Decoding: Children sound and blend all unknown words. A word like 'front' is not
pronounced exactly as would be expected from the spelling, but it is easy to 'tweak'.
It should be read as it is spelled and then adjusted to pronounce in the usual way.
Comprehension: Children reread the text at least twice, until it makes sense to them.
Then they draw a picture that includes all the detail from the text that is possible
Pencil Control: Children draw and colour neatly, using a correct pencil grip. I say,
"froggy legs with a log under," i.e., the thumb and the first finger are the 'froggy
legs'. The pencil is gripped between the thumb and the first finger, just above the
sharpened part of the pencil, with the first finger slightly bent and a small gap
between the thumb and the finger.
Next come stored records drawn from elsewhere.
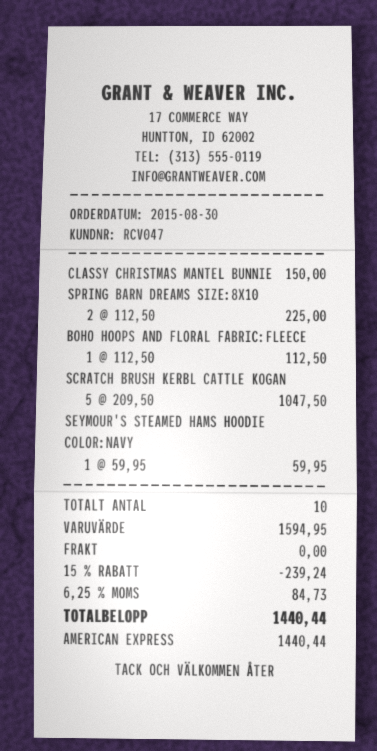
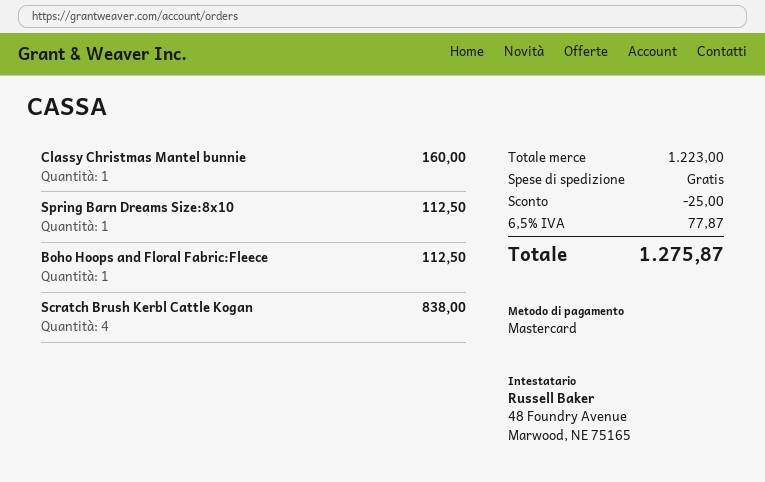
payment method: American Express -> Mastercard
CLASSY CHRISTMAS MANTEL BUNNIE: 1 for 150.00 -> 1 for 160.00
SPRING BARN DREAMS SIZE:8X10: 2 for 225.00 -> 1 for 112.50
SCRATCH BRUSH KERBL CATTLE KOGAN: 5 for 1047.50 -> 4 for 838.00
SEYMOUR'S STEAMED HAMS HOODIE COLOR:NAVY: 1 for 59.95 -> none
subtotal: 1594.95 -> 1223.00
discount: 239.24 -> 25.00
tax: 6.25% = 84.73 -> 6.5% = 77.87
total: 1440.44 -> 1275.87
The middle finger is the 'log' and goes under the
pencil. If the pencil is held too tightly, the child can pretend it is a feather
that may break.
If a child is not used to using this grip, it will be difficult at first and drawing
will be less neat than usual. Tell the child not to worry too much about that for
now; it will improve if it is practised every time the child holds a pencil. The
habit of using the correct grip is the priority.
The other hand rests on the paper. The chair is pulled in enough to have the bottom
at the back of the chair and back far enough for the child to lean forward slightly.
Feet are in front of the chair. Obviously this is easier if the sizes and heights
of the table and chair are suitable for the child.
Click on the titles below for Read and Draw Worksheets that I have written over time
I have found these useful in different situations:
- To challenge young children who are ahead of the rest of the class: If you have
a class at the early stages of reading, but a few can remember the letter-sounds
and blend much more easily than the other children, and you want something challenging
for them to do independently while you revise letter-sounds and practise reading
simple words with the others - give those children Read and Draw sheets to work on
independently or in pairs.
- To reinforce letter-sound learning with an older child who is receiving extra individual
help with reading: If you have taught a letter-sound correspondence and want a child
who has struggled to learn to read to practise decoding words with that letter-sound
and to read for understanding - first ask the child to practise reading the text
with an adult and then independently read again and draw.
- For homework, but make sure parents understand what is wanted.